• Your task:
Before copying, remove every picture, and then repeat all entries below precisely as written.

[Change detection data]
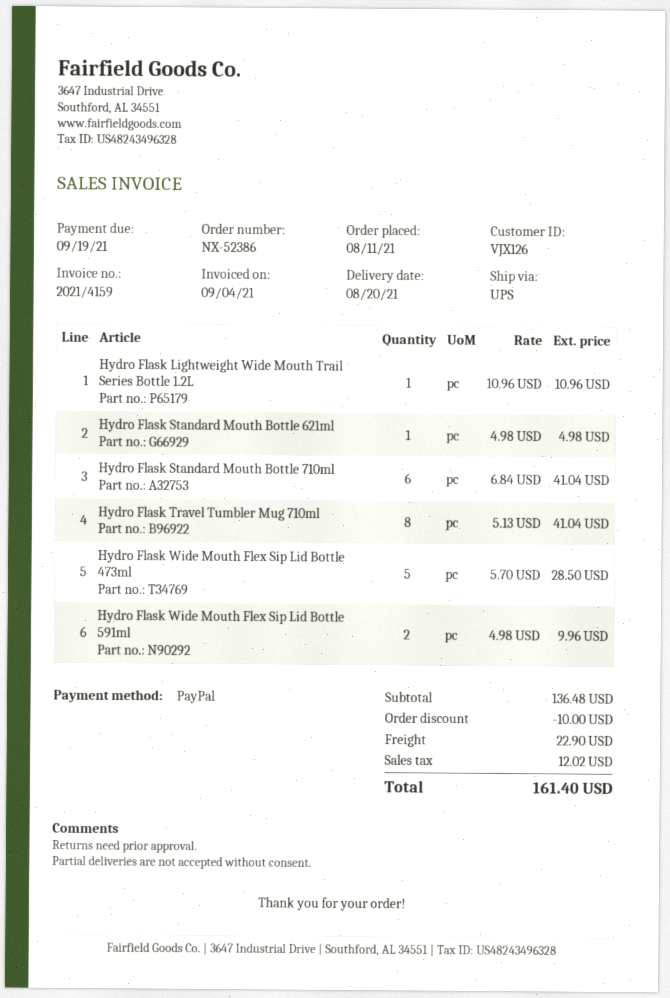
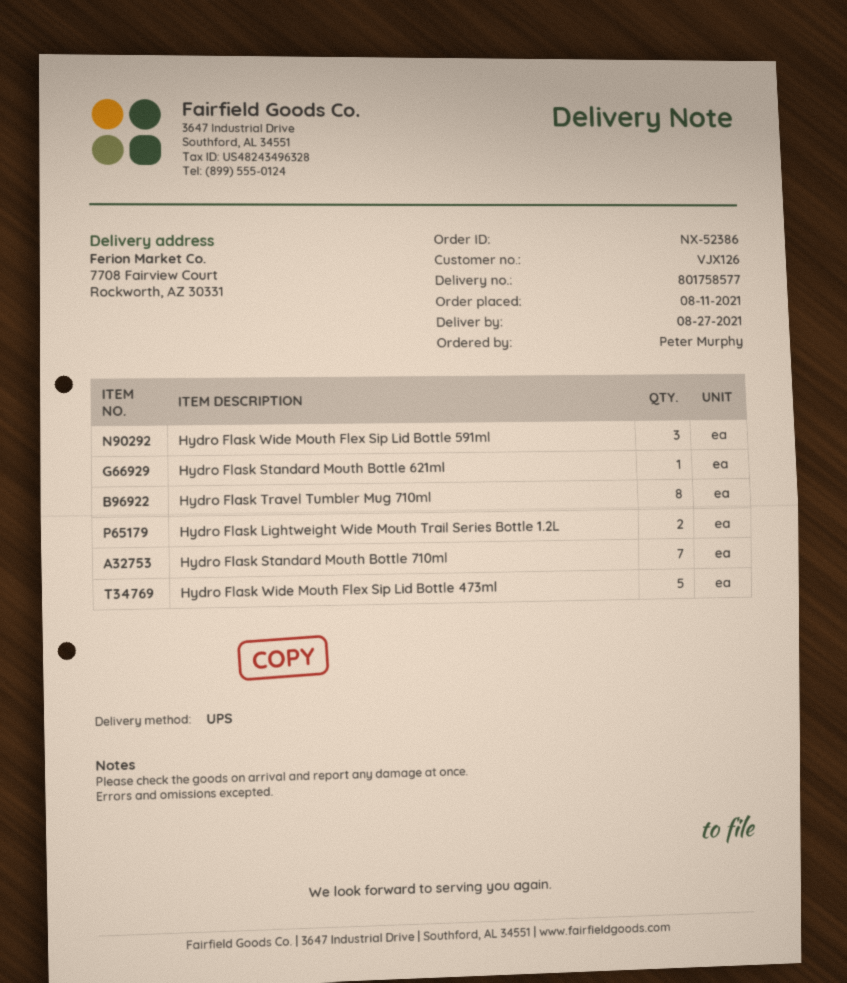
delivery date: 2021-08-20 -> 2021-08-27
Hydro Flask Lightweight Wide Mouth Trail Series Bottle 1.2L: 1 -> 2
Hydro Flask Standard Mouth Bottle 710ml: 6 -> 7
Hydro Flask Wide Mouth Flex Sip Lid Bottle 591ml: 2 -> 3

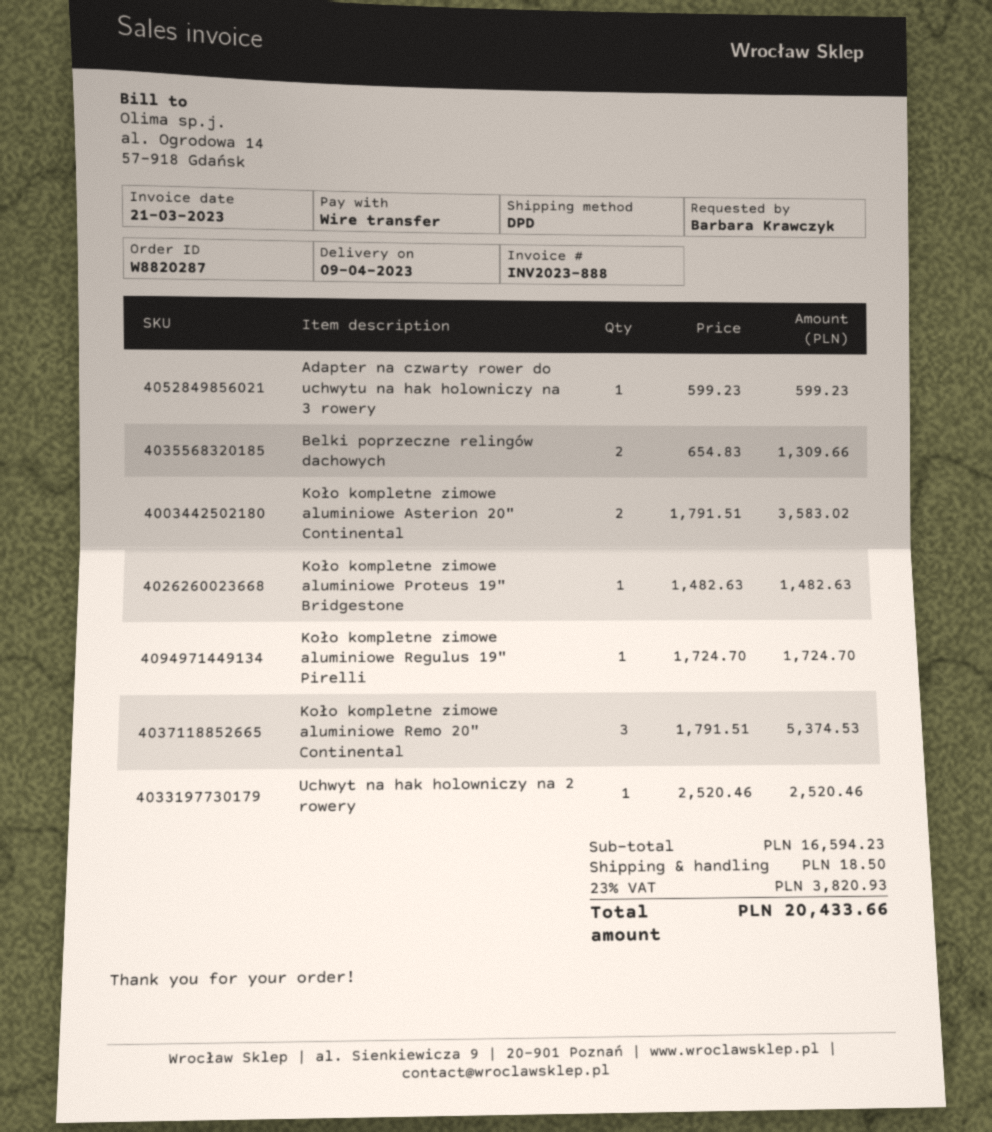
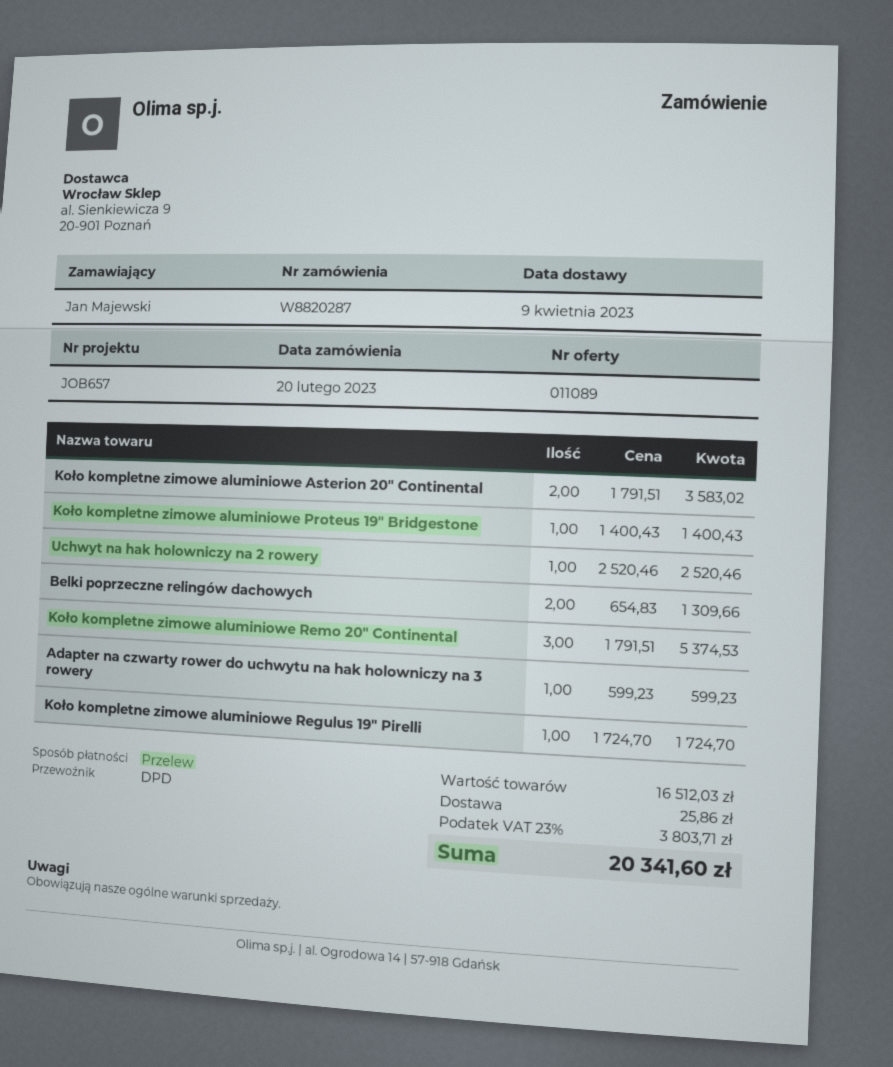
ordered by: Barbara Krawczyk -> Jan Majewski
Koło kompletne zimowe aluminiowe Proteus 19" Bridgestone: 1 x 1482.63 = 1482.63 -> 1 x 1400.43 = 1400.43
subtotal: 16594.23 -> 16512.03
shipping: 18.50 -> 25.86
tax: 23% = 3820.93 -> 23% = 3803.71
total: 20433.66 -> 20341.60

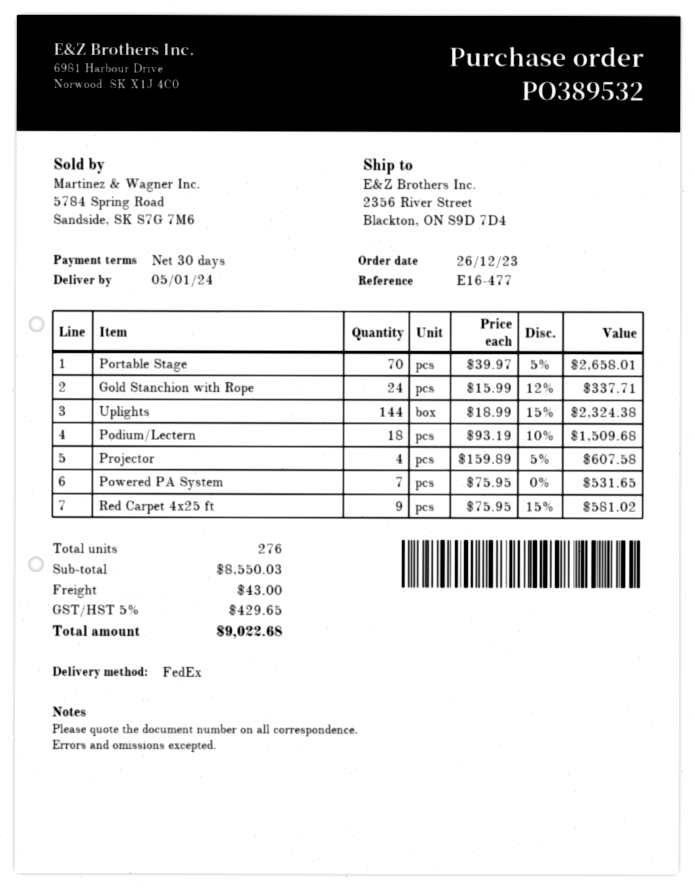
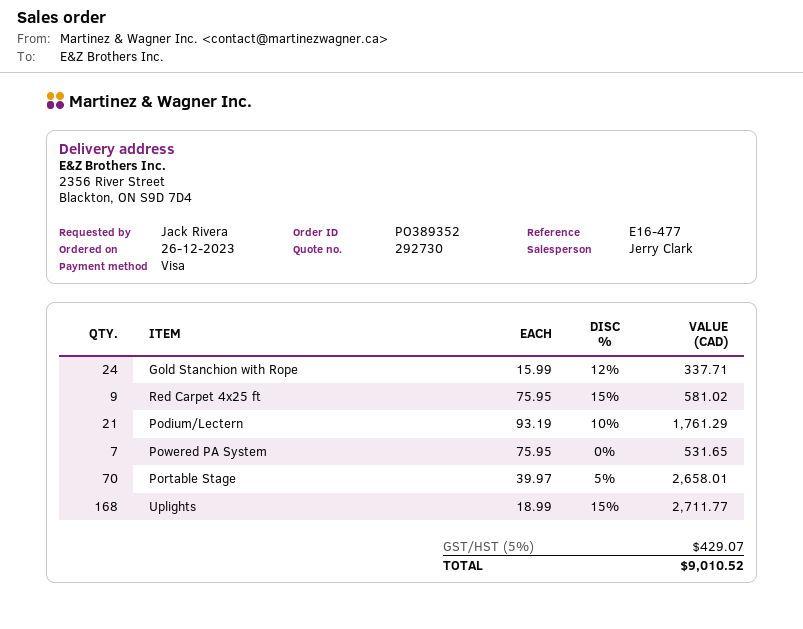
order number: PO389532 -> PO389352
Uplights: 144 x 18.99 - 15% = 2324.38 -> 168 x 18.99 - 15% = 2711.77
Podium/Lectern: 18 x 93.19 - 10% = 1509.68 -> 21 x 93.19 - 10% = 1761.29
Projector: 4 x 159.89 - 5% = 607.58 -> none
shipping: 43.00 -> none
tax: 5% = 429.65 -> 5% = 429.07
total: 9022.68 -> 9010.52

• Written answer:
delivery date: 2021-08-20 -> 2021-08-27
Hydro Flask Lightweight Wide Mouth Trail Series Bottle 1.2L: 1 -> 2
Hydro Flask Standard Mouth Bottle 710ml: 6 -> 7
Hydro Flask Wide Mouth Flex Sip Lid Bottle 591ml: 2 -> 3

ordered by: Barbara Krawczyk -> Jan Majewski
Koło kompletne zimowe aluminiowe Proteus 19" Bridgestone: 1 x 1482.63 = 1482.63 -> 1 x 1400.43 = 1400.43
subtotal: 16594.23 -> 16512.03
shipping: 18.50 -> 25.86
tax: 23% = 3820.93 -> 23% = 3803.71
total: 20433.66 -> 20341.60

order number: PO389532 -> PO389352
Uplights: 144 x 18.99 - 15% = 2324.38 -> 168 x 18.99 - 15% = 2711.77
Podium/Lectern: 18 x 93.19 - 10% = 1509.68 -> 21 x 93.19 - 10% = 1761.29
Projector: 4 x 159.89 - 5% = 607.58 -> none
shipping: 43.00 -> none
tax: 5% = 429.65 -> 5% = 429.07
total: 9022.68 -> 9010.52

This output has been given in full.